Illustration of evolutionary change relating to ARHGAP11B
A single-letter substitution in the ARHGAP11B gene alters splicing and results in the production of more basal progenitor stem cells in modern humans than in earlier forms. Image credit: MPI for Molecular Cell Biology and Genetics.

Evolutionary timing and significance

Analysis suggests the C-to-G splice-site substitution likely occurred well after the initial duplication event that produced ARHGAP11B, sometime between roughly 1.5 million and 500,000 years ago. While point mutations occur frequently across genomes, this example shows how one single-nucleotide change can have immediate and significant developmental and evolutionary consequences. By changing RNA splicing and the resulting protein sequence, the substitution appears to have shifted ARHGAP11B from a duplicated gene fragment into a human-specific driver of basal progenitor amplification and neocortex expansion.

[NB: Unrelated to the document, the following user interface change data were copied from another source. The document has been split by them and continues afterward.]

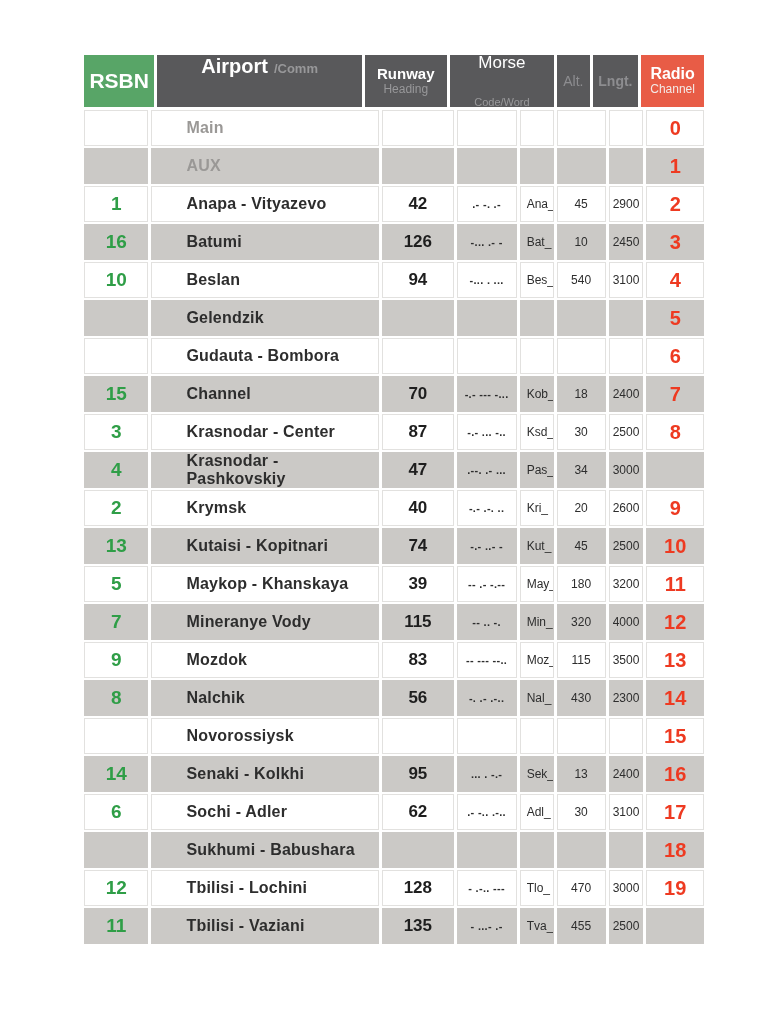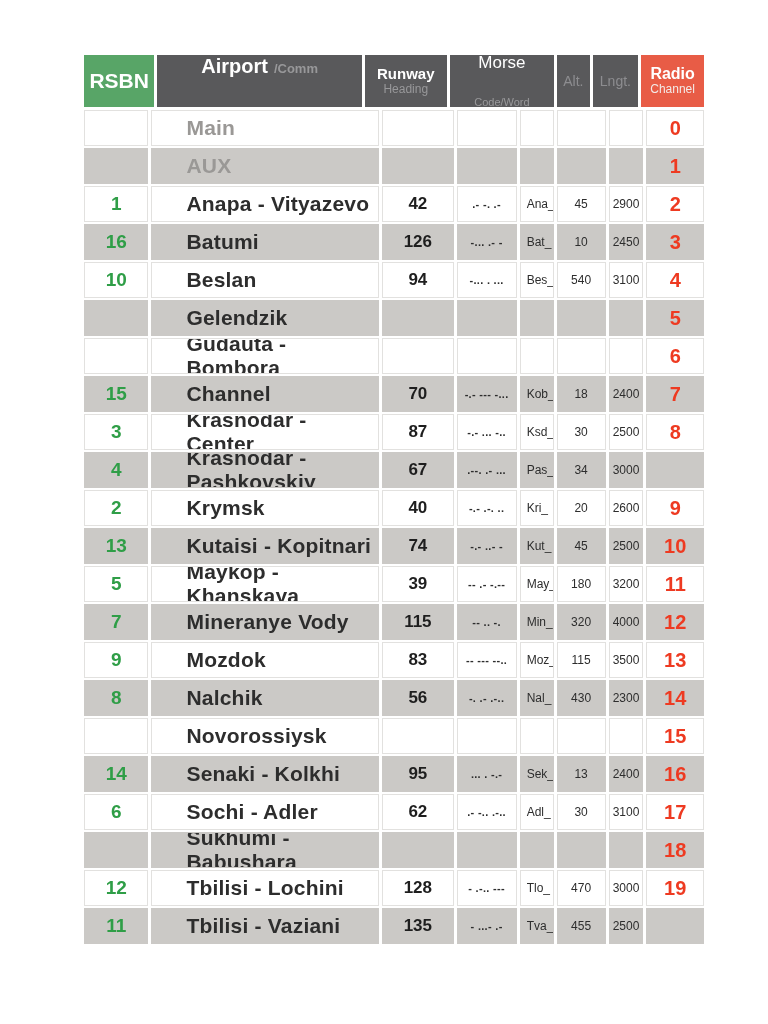"Lngt." .h-lngt { font-weight: none -> bold }
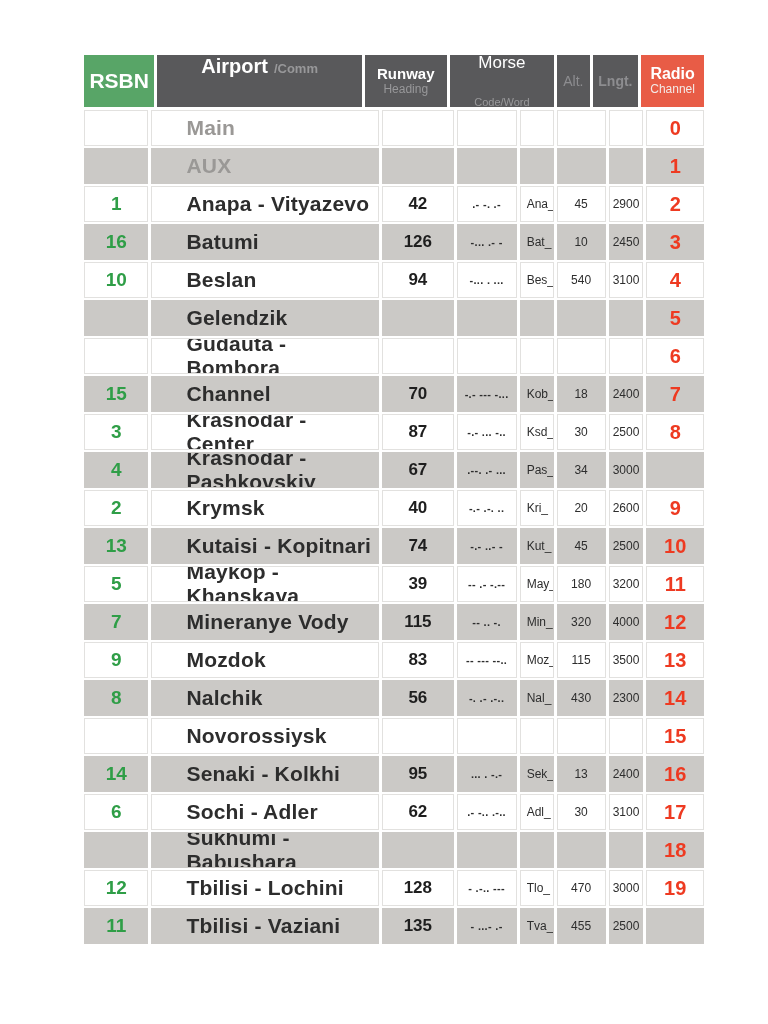"Main" .c-airport { font-size: 21px -> 16px }
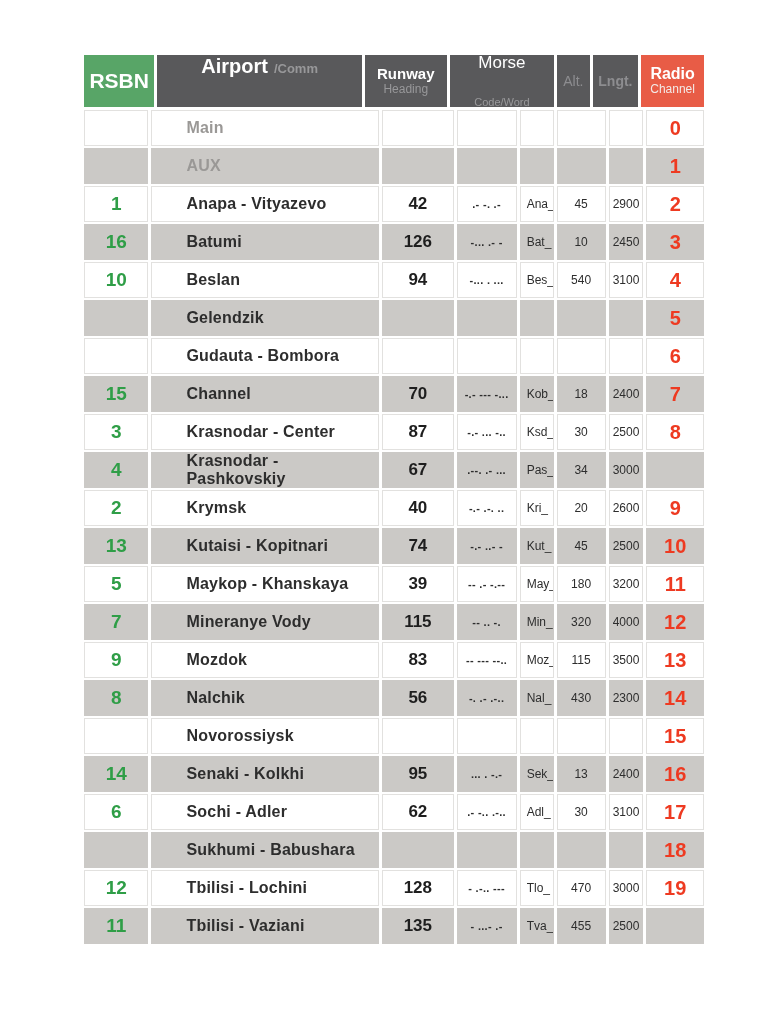"67" div.cell { text: 67 -> 47 }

About this evolutionary neuroscience research article

Source: Max Planck Institute

Image credit: MPI for Molecular Cell Biology and Genetics

Original research: The findings reported here summarize the study “A single splice site mutation in human-specific ARHGAP11B causes basal progenitor amplification” by Marta Florio, Takashi Namba, Svante Pääbo, Michael Hiller and Wieland B. Huttner, published in Science Advances, December 2016.


Abstract (summary)

ARHGAP11B is a human-specific gene implicated in neocortex expansion because it promotes amplification of basal progenitors. The gene originated by partial duplication of ARHGAP11A and lacks 55 nucleotides in its mRNA, which truncates the RhoGAP domain and creates a human-specific carboxy-terminal sequence. These 55 nucleotides are removed by mRNA splicing due to a single C→G substitution that generates a novel splice donor site. A reconstructed ancestral ARHGAP11B lacking the substitution retains RhoGAP activity but does not increase basal progenitors during cortical development. Therefore, a single nucleotide substitution underlies the specific properties of ARHGAP11B that likely contributed to expansion of the human neocortex.